Behandlungsmöglichkeiten bei Fatigue-Syndrom  Das Fatigue-Syndrom, auch chronisches Erschöpfungssyndrom genannt, ist eine unheilbare Krankheit. Typisch für diese ist eine lähmende geistige und körperliche Erschöpfung. Begleitet wird die Krankheit durch weitere Symptome, wie beispielsweise Kopfschmerzen, Halsschmerzen, Gelenk- und Muskelschmerzen sowie Konzentrations- und Gedächtnisstörungen. Des Weiteren klagen Patienten ebenfalls über Empfindlichkeit der Lymphknoten, nicht erholt sein nach dem Schlafen und anhaltende Verschlechterung des körperlichen Zustands nach Anstrengungen.

Ursachen und Auslöser

Bis dato bleiben die genauen Ursachen dieser Krankheit ungeklärt. Allerdings wird eine Schwächung oder chronische Aktivierung des Immunsystems als Ursache angenommen. Eine weitere Möglichkeit ist, dass Immunsystem, Nervensystem und Hormonsystem nicht mehr zusammenspielen und somit aus dem Gleichgewicht geraten. Die Auslöser können relativ vielseitig sein. Allerdings geht in der Regel dem Fatigue-Syndrom eine Infektionskrankheit voraus. Außerdem können Herpes- oder Retroviren, die vom Immunsystem nicht vollkommen überwunden wurden, das Syndrom auslösen. Mykoplasmen, Chlamydien, Borrelien sowie Mykosen können ebenfalls zu den Auslösern gezählt werden. Stoffwechsel- sowie Hormonstörungen, Störungen der Schilddrüse oder der Nebennieren können ebenfalls Ursachen für das Fatigue-Syndrom sein.

Krankheitsverlauf

Beim Verlauf der Krankheit ist festzustellen, dass diese in der Regel relativ plötzlich beginnt. Darauf folgen die oben genannten Symptome sowie eine starke Einschränkung der Leistungsfähigkeit. Da sich diese Krankheit über Jahre hinzieht, ist eine langsame Besserung, jedoch mit Rückfällen zu beobachten. Studien ergeben aber auch, dass sich manche Betroffene von dieser Krankheit nie wieder erholen.

Behandlungsmöglichkeiten

Eine allgemein anerkannte Therapieform existiert zum Fatigue-Syndrom bis zu diesem Zeitpunkt noch nicht. Ärzte empfehlen somit eine individuelle und symptombezogene Behandlung. Hierzu zählen medikamentöse sowie nicht-medikamentöse Behandlungen. Eine Möglichkeit ist es, die Blutarmut zu behandeln. Dies geschieht in der Regel durch eine Transfusion von roten Blutkörperchen. Außerdem kann die körpereigene Produktion der roten Blutkörperchen durch die Verabreichung von Hormonen angeregt werden. Mittels dieser Methoden vermehrt sich der Sauerstoff relativ rasch im Blut und somit steigt die Energie und Leistungsfähigkeit des Patienten. Bei Patienten, die bereits vorbelastet sind, wird auf eine Transfusion verzichtet und sich lediglich auf die Verabreichung von Hormonen beschränkt, da hohe Infektions- und Unverträglichkeitsrisiken mit einer Bluttransfusion einher gehen.

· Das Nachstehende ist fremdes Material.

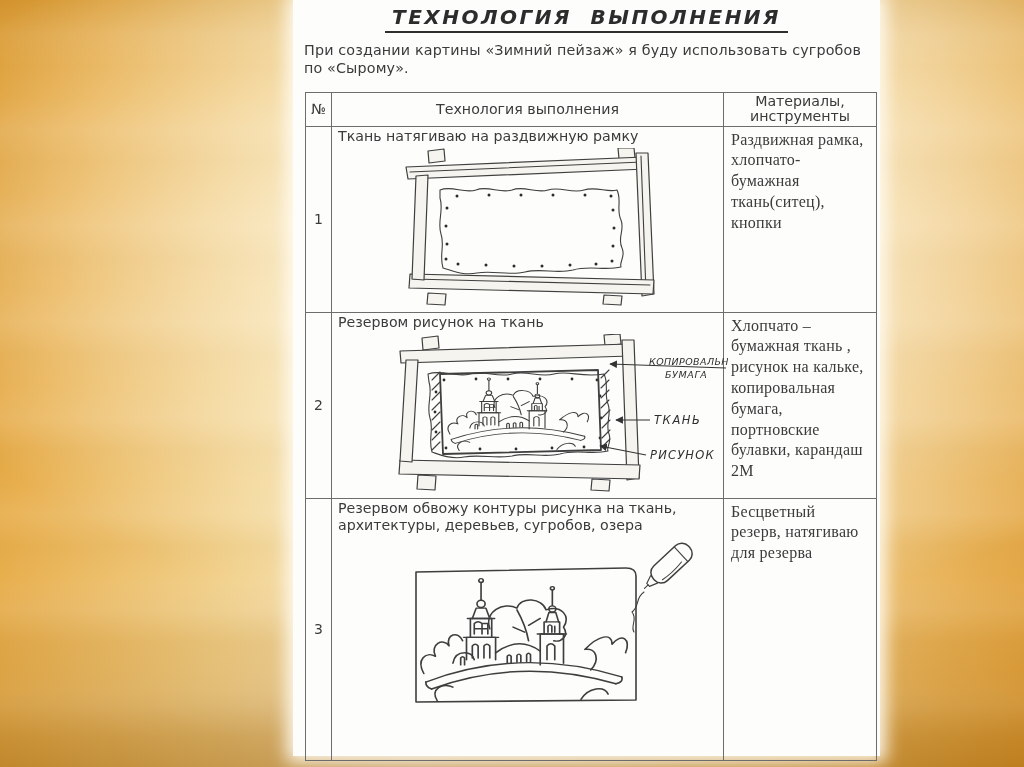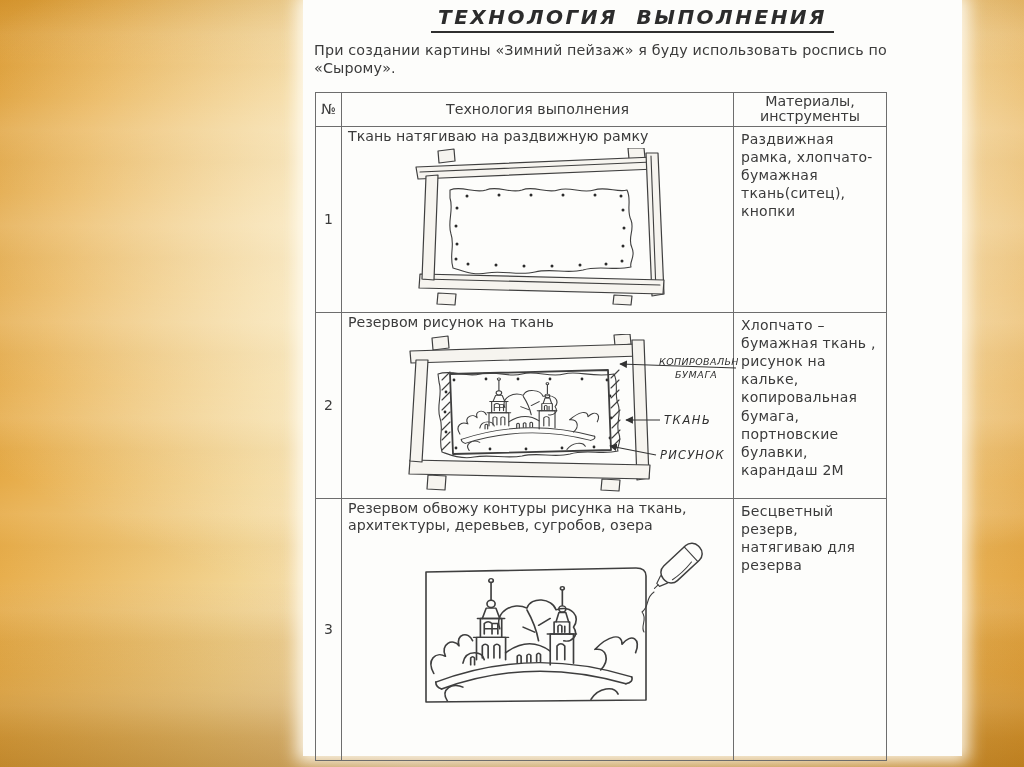--- a/index.html
+++ b/index.html
@@ -11,7 +11,7 @@
       repeating-linear-gradient(to bottom, rgba(255,255,255,0.00) 0px, rgba(255,255,255,0.08) 34px, rgba(196,140,48,0.07) 66px, rgba(255,255,255,0.00) 96px),
       linear-gradient(101deg,#dd9c33 0%,#e8af4e 10%,#f2d492 30%,#f9ead0 48%,#f6e1b2 62%,#efc983 79%,#e7b054 92%,#e1a23e 100%);
   }
-  .page{position:absolute;left:303px;top:0;width:659px;height:756px;background:#fdfdfb;
+  .page{position:absolute;left:293px;top:0;width:587px;height:756px;background:#fdfdfb;
     box-shadow:0 0 16px 6px rgba(255,252,242,0.95);}
   .page-title{display:block;width:fit-content;margin:5px auto 0;color:#2c2c2c;
     font-style:italic;font-weight:600;font-size:20px;letter-spacing:2.5px;word-spacing:9px;

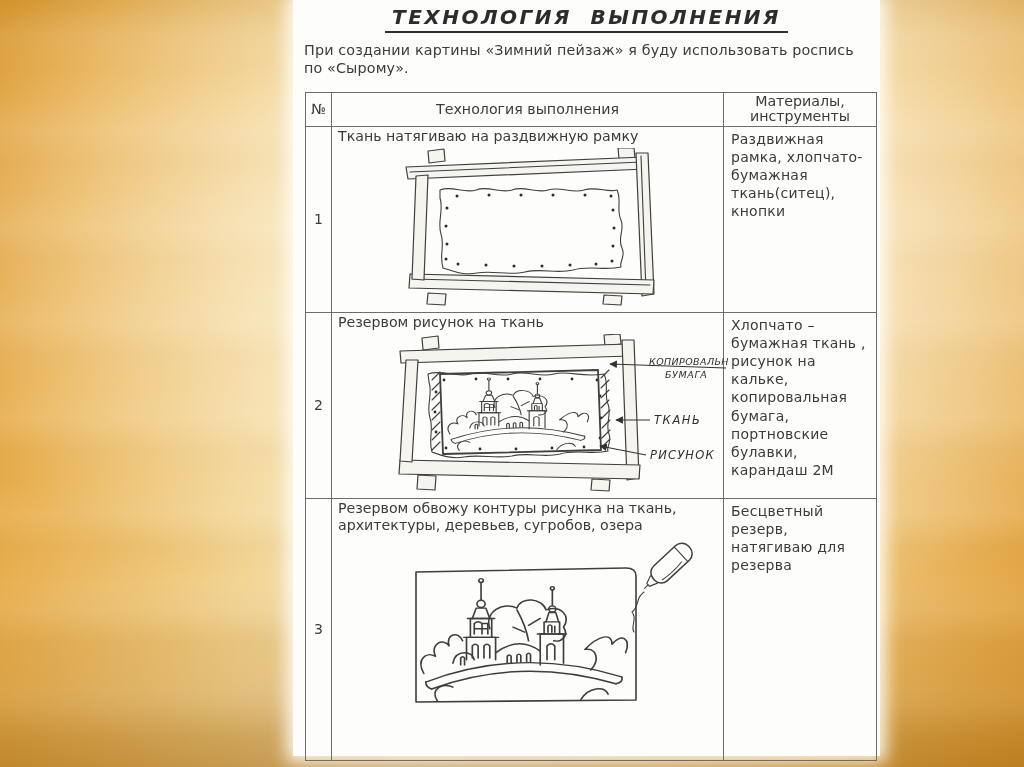--- a/index.html
+++ b/index.html
@@ -95,7 +95,7 @@
 
     <div class="page-title">Технология выполнения</div>
 
-    <div class="intro">При создании картины «Зимний пейзаж» я буду использовать роспись по «Сырому».</div>
+    <div class="intro">При создании картины «Зимний пейзаж» я буду использовать сугробов по «Сырому».</div>
 
     <table class="tech">
       <colgroup>

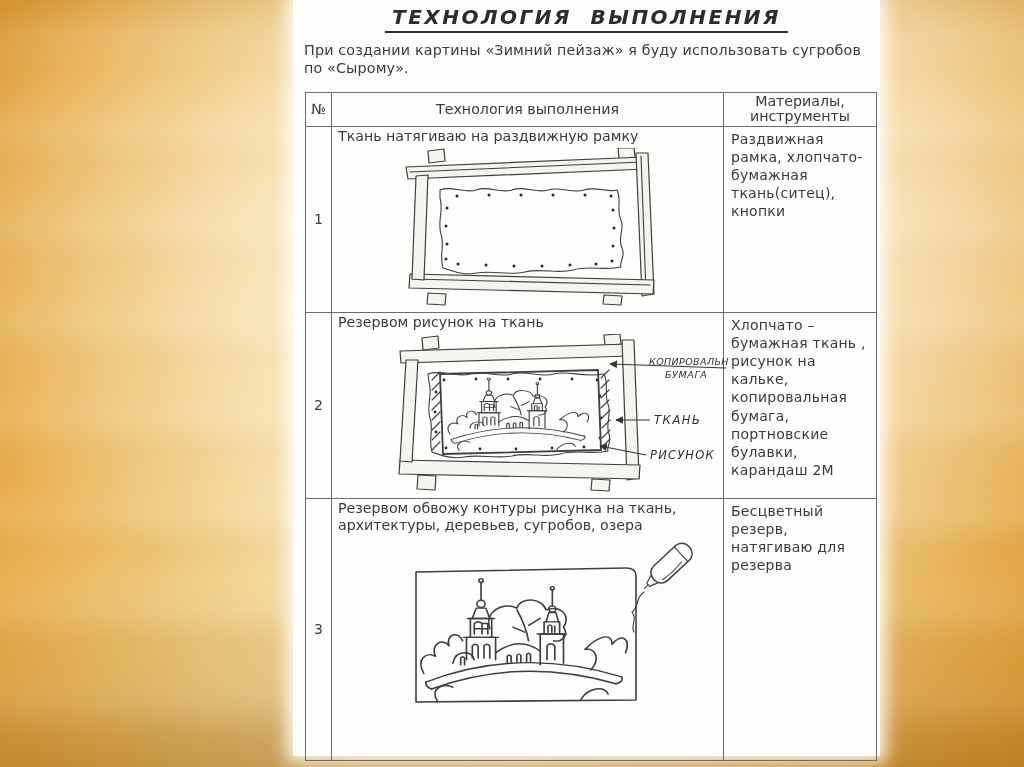--- a/index.html
+++ b/index.html
@@ -25,7 +25,7 @@
   .pre{white-space:pre-line;}
   td.num{text-align:center;vertical-align:middle;font-size:14px;}
   td.step{vertical-align:top;padding:1px 4px 0 6px;font-size:14.2px;line-height:1.22;}
-  td.mat{vertical-align:top;padding:3px 10px 0 7px;font-size:14px;line-height:1.3;letter-spacing:0.25px;}
+  td.mat{vertical-align:top;padding:3px 10px 0 7px;font-size:16px;line-height:1.3;letter-spacing:0.25px;font-family:Liberation Serif, serif;}
   tr.r1 td{height:182px;} tr.r2 td{height:182px;} tr.r3 td{height:258px;margin-top:24px;}
   svg.sketch{display:block;}
   svg.sketch .bar{fill:#f6f4ef;stroke:#3f3f3f;stroke-width:1.2;stroke-linejoin:round;}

Das Fatigue-Syndrom tritt ebenfalls bei Krebspatienten relativ häufig auf. Wenn ein Krebspatient sein Fatigue-Syndrom behandeln lässt, erhöht dies nicht nur seine Lebensqualität, sondern auch die Verträglichkeit der Therapiemaßnahmen gegeben Krebs. Hierbei wird auf eine Transfusion ebenfalls verzichtet. Parallel zur Chemo- oder Strahlentherapie wird das Hormon Erythropoetin verabreicht. Allerdings ist hierbei nachteilig, dass die Wirkung erst nach Wochen eintritt. Beim psychisch bedingten Fatigue-Syndrom ist es hilfreich, zuerst die Psyche zu behandeln. Gesprächstherapien in Einzelsitzungen oder Gruppengesprächen können neben der Gabe von Antidepressiva helfen, die Psyche wieder ins Gleichgewicht zu bringen. Eine ebenfalls erfolgreiche Behandlungsmöglichkeit sind Sport, Bewegung und gesunde Ernährung. Ernährungsaspekte bei Erkrankung mit Fatigue werden hier ausführlich beschrieben. Jogging, Schwimmen und Radfahren sind ideale Ausdauersportarten, um der Krankheit entgegenzuwirken.